(Exercise objective):
Print nothing except the lines of the listing below from the line with "[168,333,611,354] [90,369,260,390] Hystrix" to the line with "hystrix -> [259,364,314,380]", each exactly as written, both ends included.

(Material shown):
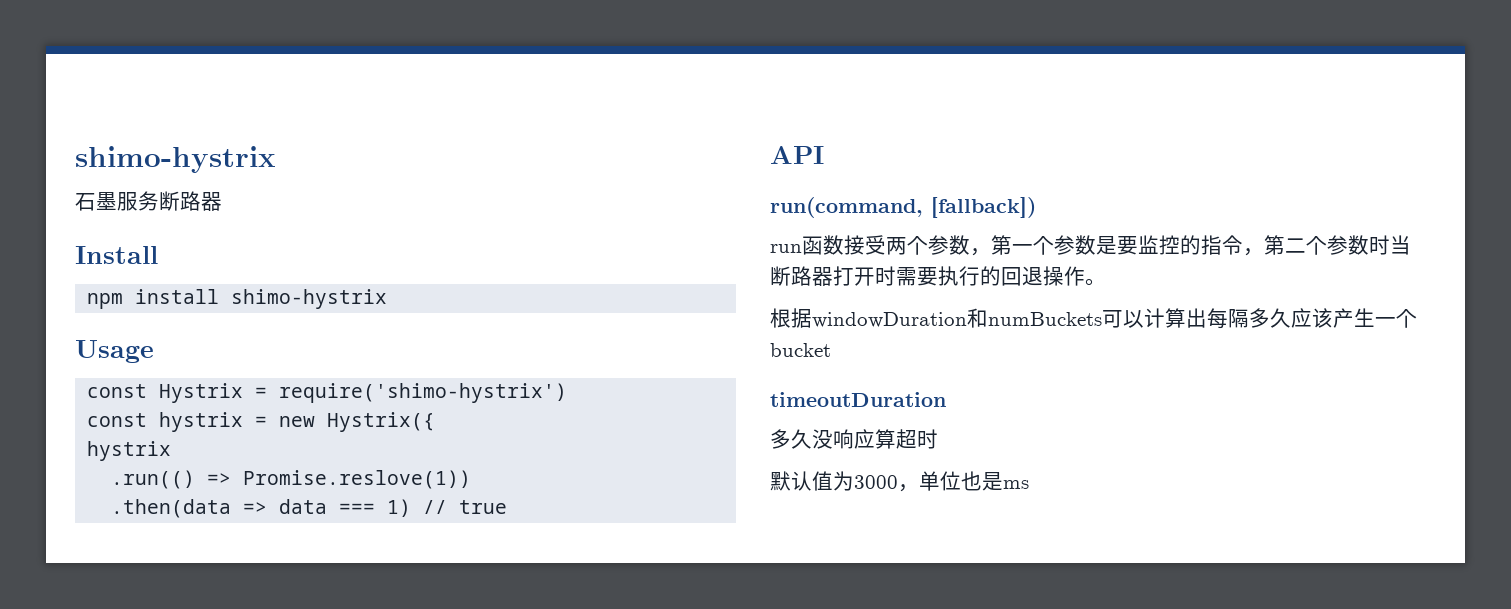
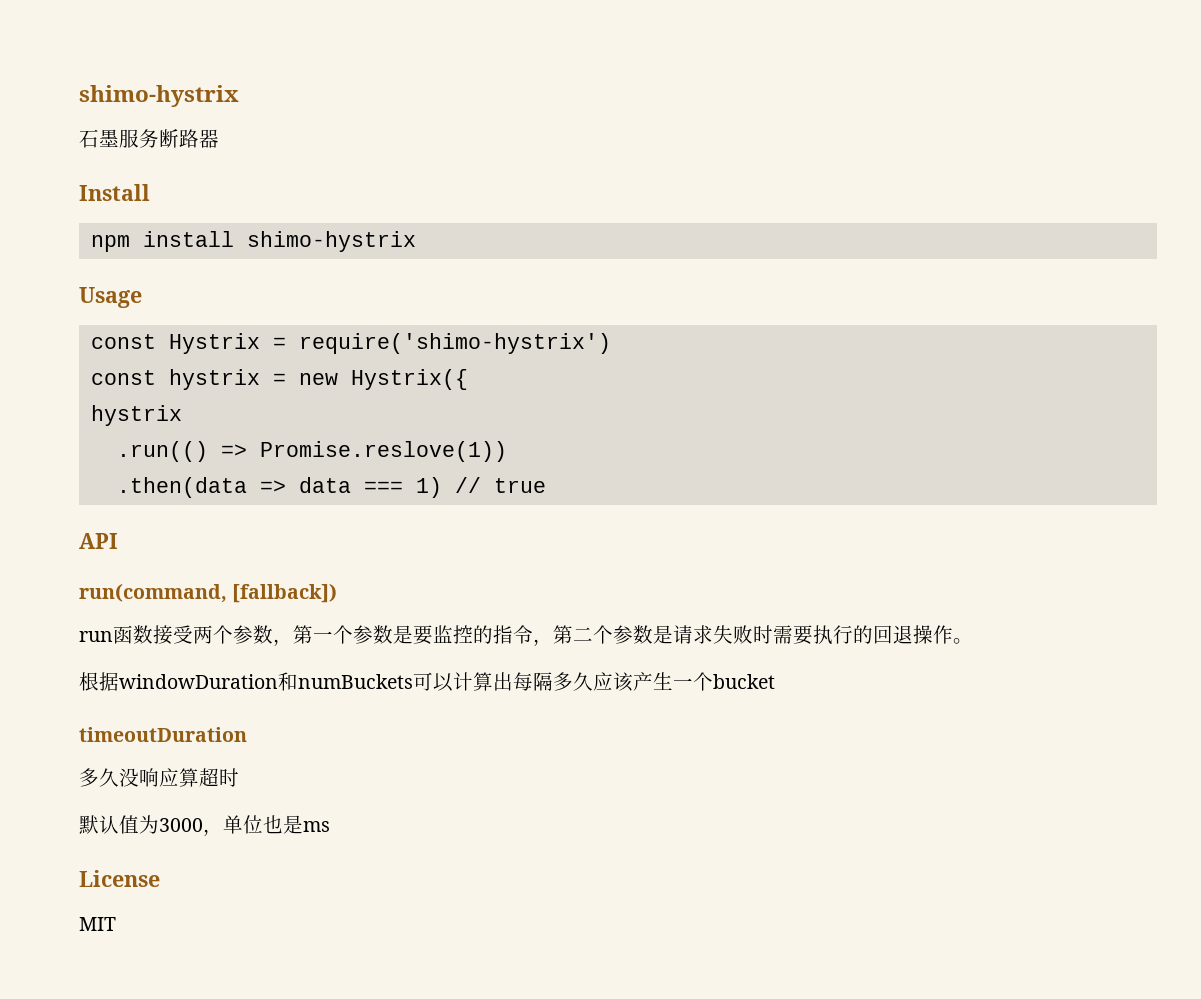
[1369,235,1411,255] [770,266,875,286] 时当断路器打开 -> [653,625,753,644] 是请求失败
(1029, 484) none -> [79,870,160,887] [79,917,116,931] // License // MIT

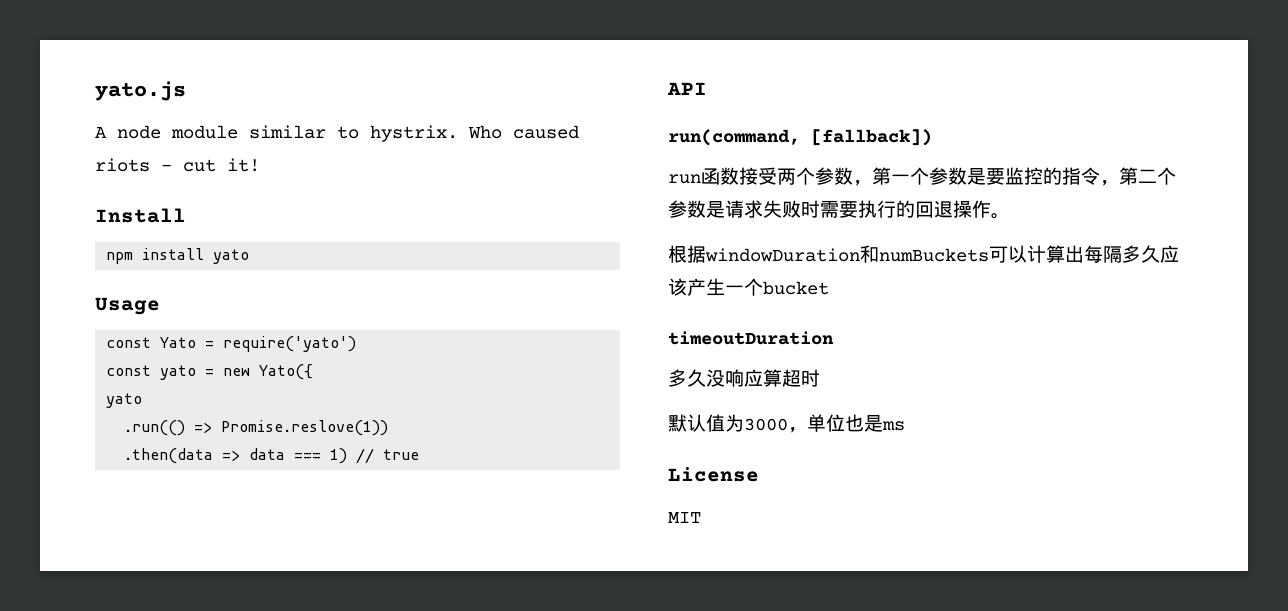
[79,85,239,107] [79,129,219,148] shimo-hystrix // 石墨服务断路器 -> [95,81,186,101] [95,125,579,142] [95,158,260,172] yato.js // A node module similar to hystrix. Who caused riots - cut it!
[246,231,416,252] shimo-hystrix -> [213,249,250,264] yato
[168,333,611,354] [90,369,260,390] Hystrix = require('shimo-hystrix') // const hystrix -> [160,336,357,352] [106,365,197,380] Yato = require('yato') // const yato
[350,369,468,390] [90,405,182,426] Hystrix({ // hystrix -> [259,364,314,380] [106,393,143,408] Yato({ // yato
==
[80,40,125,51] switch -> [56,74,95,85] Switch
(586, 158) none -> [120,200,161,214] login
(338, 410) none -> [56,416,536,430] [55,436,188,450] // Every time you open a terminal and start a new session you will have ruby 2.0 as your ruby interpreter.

(Result of this exercise):
[168,333,611,354] [90,369,260,390] Hystrix = require('shimo-hystrix') // const hystrix -> [160,336,357,352] [106,365,197,380] Yato = require('yato') // const yato
[350,369,468,390] [90,405,182,426] Hystrix({ // hystrix -> [259,364,314,380] [106,393,143,408] Yato({ // yato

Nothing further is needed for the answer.